- _EXERCISE GOAL_
Could you please output all of the data exactly, without the images?

- _STUDY MATERIAL_
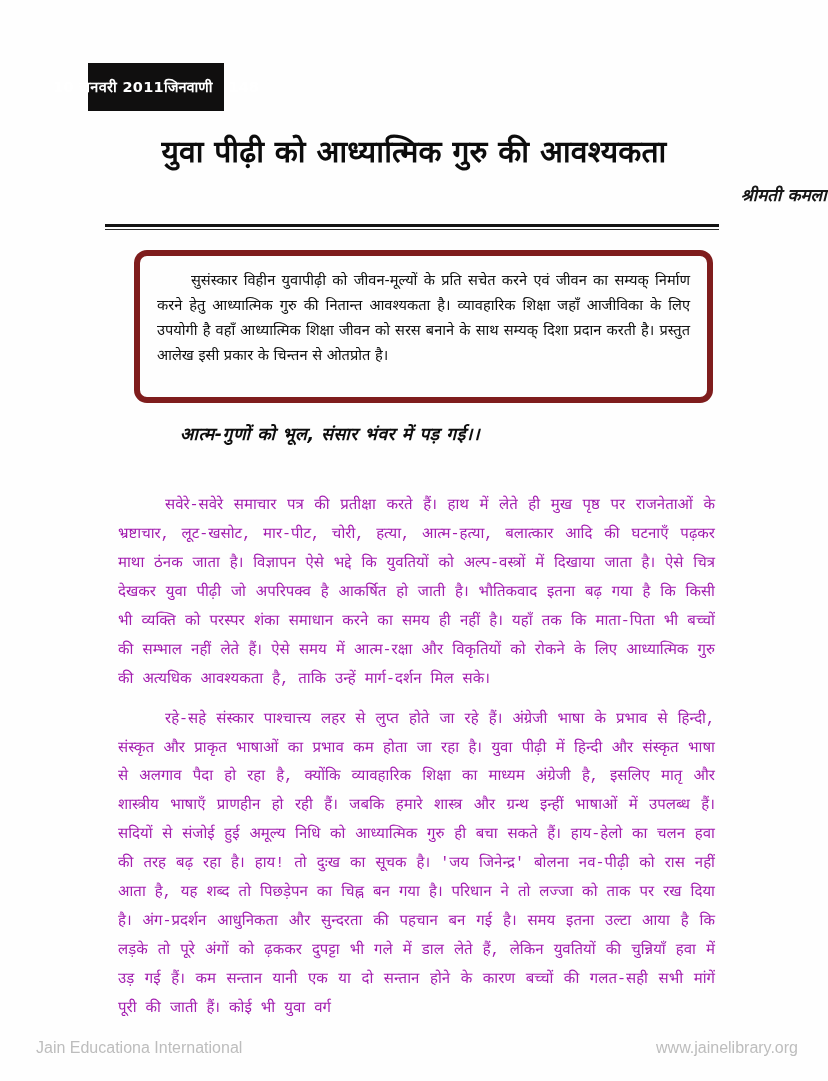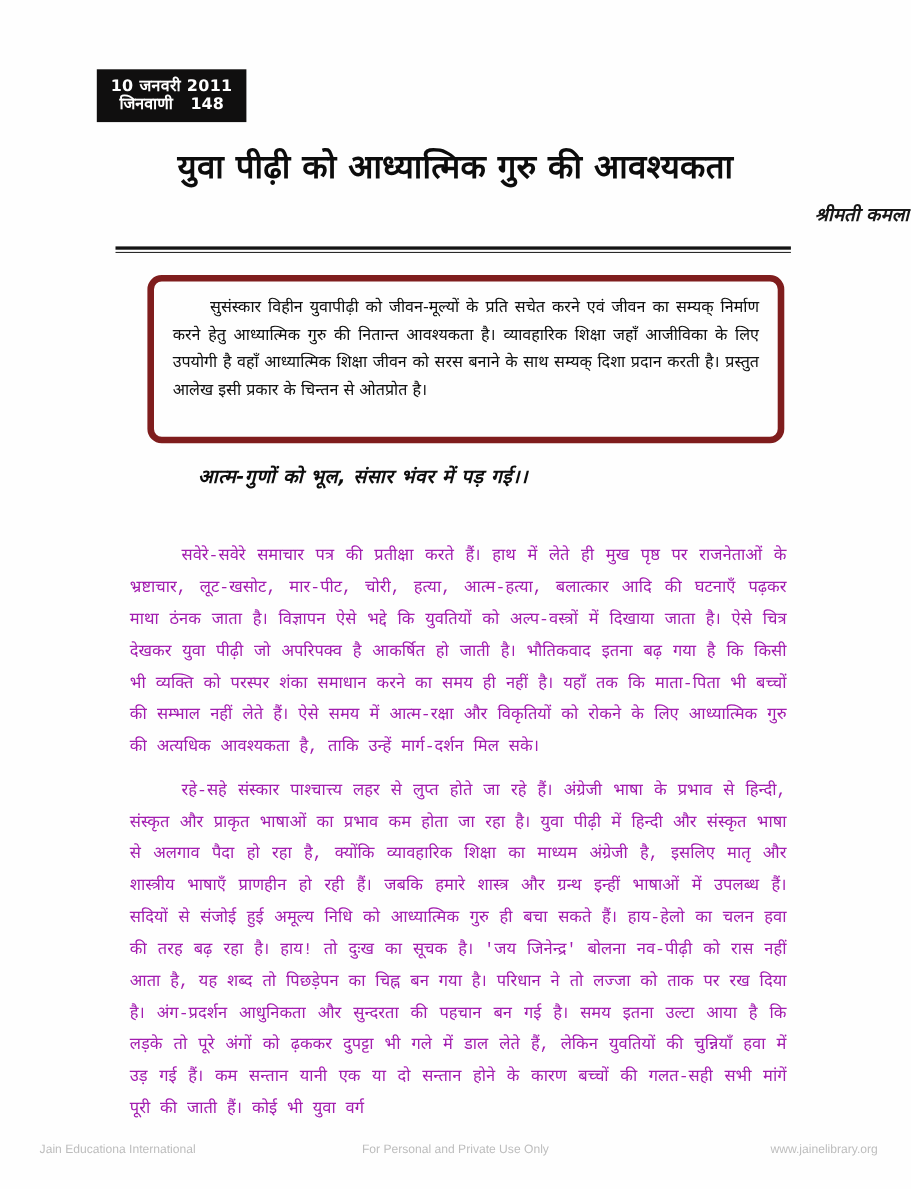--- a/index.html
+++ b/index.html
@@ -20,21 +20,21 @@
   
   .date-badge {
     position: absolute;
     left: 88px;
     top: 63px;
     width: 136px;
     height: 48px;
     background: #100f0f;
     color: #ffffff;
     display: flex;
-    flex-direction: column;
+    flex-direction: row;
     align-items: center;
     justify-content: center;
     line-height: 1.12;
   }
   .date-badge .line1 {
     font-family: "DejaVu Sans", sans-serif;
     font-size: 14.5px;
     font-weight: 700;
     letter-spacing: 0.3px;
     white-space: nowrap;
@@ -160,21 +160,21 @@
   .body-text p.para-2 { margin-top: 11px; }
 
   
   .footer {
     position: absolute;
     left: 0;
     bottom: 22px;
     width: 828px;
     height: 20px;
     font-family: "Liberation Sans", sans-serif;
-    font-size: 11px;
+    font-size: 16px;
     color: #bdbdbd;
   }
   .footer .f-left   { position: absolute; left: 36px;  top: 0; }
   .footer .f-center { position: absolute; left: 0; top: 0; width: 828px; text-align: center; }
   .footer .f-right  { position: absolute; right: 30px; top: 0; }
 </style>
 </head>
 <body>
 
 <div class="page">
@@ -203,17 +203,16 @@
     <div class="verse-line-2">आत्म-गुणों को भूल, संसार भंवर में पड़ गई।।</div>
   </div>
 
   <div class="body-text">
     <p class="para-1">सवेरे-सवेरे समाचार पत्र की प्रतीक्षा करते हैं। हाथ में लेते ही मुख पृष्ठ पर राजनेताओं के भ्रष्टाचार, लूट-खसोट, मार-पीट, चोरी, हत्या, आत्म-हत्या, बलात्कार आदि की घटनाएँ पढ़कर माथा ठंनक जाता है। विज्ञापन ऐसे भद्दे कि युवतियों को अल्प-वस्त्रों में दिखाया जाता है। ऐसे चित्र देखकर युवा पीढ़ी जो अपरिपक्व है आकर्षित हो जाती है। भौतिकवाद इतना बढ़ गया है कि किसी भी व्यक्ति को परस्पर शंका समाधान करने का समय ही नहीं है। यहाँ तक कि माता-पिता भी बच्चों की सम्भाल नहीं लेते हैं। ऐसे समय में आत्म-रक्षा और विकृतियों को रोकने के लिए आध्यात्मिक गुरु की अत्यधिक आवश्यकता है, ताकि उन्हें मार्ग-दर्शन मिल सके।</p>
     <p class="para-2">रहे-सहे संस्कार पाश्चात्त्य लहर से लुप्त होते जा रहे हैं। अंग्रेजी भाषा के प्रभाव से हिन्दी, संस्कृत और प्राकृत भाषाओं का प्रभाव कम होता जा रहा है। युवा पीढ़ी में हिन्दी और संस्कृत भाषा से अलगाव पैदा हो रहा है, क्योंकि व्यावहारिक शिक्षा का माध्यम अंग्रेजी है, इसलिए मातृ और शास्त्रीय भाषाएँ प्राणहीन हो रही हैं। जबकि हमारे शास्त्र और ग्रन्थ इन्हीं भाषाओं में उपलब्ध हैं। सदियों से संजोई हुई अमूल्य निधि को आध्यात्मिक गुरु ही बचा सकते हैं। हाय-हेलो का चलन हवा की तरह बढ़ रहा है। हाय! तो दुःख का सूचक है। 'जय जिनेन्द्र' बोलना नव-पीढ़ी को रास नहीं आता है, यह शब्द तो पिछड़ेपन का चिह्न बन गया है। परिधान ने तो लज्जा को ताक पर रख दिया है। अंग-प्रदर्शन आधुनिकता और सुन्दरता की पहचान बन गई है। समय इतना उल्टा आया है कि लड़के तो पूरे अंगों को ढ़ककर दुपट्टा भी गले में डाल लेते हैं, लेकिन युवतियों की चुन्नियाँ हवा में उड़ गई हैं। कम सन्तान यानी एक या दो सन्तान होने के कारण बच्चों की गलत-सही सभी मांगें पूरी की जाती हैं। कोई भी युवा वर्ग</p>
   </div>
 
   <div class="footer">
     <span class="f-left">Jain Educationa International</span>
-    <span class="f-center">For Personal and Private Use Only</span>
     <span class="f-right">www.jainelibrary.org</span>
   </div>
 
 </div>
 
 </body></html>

- _OUTPUT OF THE TASK_
--- a/index.html
+++ b/index.html
@@ -20,21 +20,21 @@
   
   .date-badge {
     position: absolute;
     left: 88px;
     top: 63px;
     width: 136px;
     height: 48px;
     background: #100f0f;
     color: #ffffff;
     display: flex;
-    flex-direction: column;
+    flex-direction: row;
     align-items: center;
     justify-content: center;
     line-height: 1.12;
   }
   .date-badge .line1 {
     font-family: "DejaVu Sans", sans-serif;
     font-size: 14.5px;
     font-weight: 700;
     letter-spacing: 0.3px;
     white-space: nowrap;
@@ -160,21 +160,21 @@
   .body-text p.para-2 { margin-top: 11px; }
 
   
   .footer {
     position: absolute;
     left: 0;
     bottom: 22px;
     width: 828px;
     height: 20px;
     font-family: "Liberation Sans", sans-serif;
-    font-size: 11px;
+    font-size: 16px;
     color: #bdbdbd;
   }
   .footer .f-left   { position: absolute; left: 36px;  top: 0; }
   .footer .f-center { position: absolute; left: 0; top: 0; width: 828px; text-align: center; }
   .footer .f-right  { position: absolute; right: 30px; top: 0; }
 </style>
 </head>
 <body>
 
 <div class="page">
@@ -203,17 +203,16 @@
     <div class="verse-line-2">आत्म-गुणों को भूल, संसार भंवर में पड़ गई।।</div>
   </div>
 
   <div class="body-text">
     <p class="para-1">सवेरे-सवेरे समाचार पत्र की प्रतीक्षा करते हैं। हाथ में लेते ही मुख पृष्ठ पर राजनेताओं के भ्रष्टाचार, लूट-खसोट, मार-पीट, चोरी, हत्या, आत्म-हत्या, बलात्कार आदि की घटनाएँ पढ़कर माथा ठंनक जाता है। विज्ञापन ऐसे भद्दे कि युवतियों को अल्प-वस्त्रों में दिखाया जाता है। ऐसे चित्र देखकर युवा पीढ़ी जो अपरिपक्व है आकर्षित हो जाती है। भौतिकवाद इतना बढ़ गया है कि किसी भी व्यक्ति को परस्पर शंका समाधान करने का समय ही नहीं है। यहाँ तक कि माता-पिता भी बच्चों की सम्भाल नहीं लेते हैं। ऐसे समय में आत्म-रक्षा और विकृतियों को रोकने के लिए आध्यात्मिक गुरु की अत्यधिक आवश्यकता है, ताकि उन्हें मार्ग-दर्शन मिल सके।</p>
     <p class="para-2">रहे-सहे संस्कार पाश्चात्त्य लहर से लुप्त होते जा रहे हैं। अंग्रेजी भाषा के प्रभाव से हिन्दी, संस्कृत और प्राकृत भाषाओं का प्रभाव कम होता जा रहा है। युवा पीढ़ी में हिन्दी और संस्कृत भाषा से अलगाव पैदा हो रहा है, क्योंकि व्यावहारिक शिक्षा का माध्यम अंग्रेजी है, इसलिए मातृ और शास्त्रीय भाषाएँ प्राणहीन हो रही हैं। जबकि हमारे शास्त्र और ग्रन्थ इन्हीं भाषाओं में उपलब्ध हैं। सदियों से संजोई हुई अमूल्य निधि को आध्यात्मिक गुरु ही बचा सकते हैं। हाय-हेलो का चलन हवा की तरह बढ़ रहा है। हाय! तो दुःख का सूचक है। 'जय जिनेन्द्र' बोलना नव-पीढ़ी को रास नहीं आता है, यह शब्द तो पिछड़ेपन का चिह्न बन गया है। परिधान ने तो लज्जा को ताक पर रख दिया है। अंग-प्रदर्शन आधुनिकता और सुन्दरता की पहचान बन गई है। समय इतना उल्टा आया है कि लड़के तो पूरे अंगों को ढ़ककर दुपट्टा भी गले में डाल लेते हैं, लेकिन युवतियों की चुन्नियाँ हवा में उड़ गई हैं। कम सन्तान यानी एक या दो सन्तान होने के कारण बच्चों की गलत-सही सभी मांगें पूरी की जाती हैं। कोई भी युवा वर्ग</p>
   </div>
 
   <div class="footer">
     <span class="f-left">Jain Educationa International</span>
-    <span class="f-center">For Personal and Private Use Only</span>
     <span class="f-right">www.jainelibrary.org</span>
   </div>
 
 </div>
 
 </body></html>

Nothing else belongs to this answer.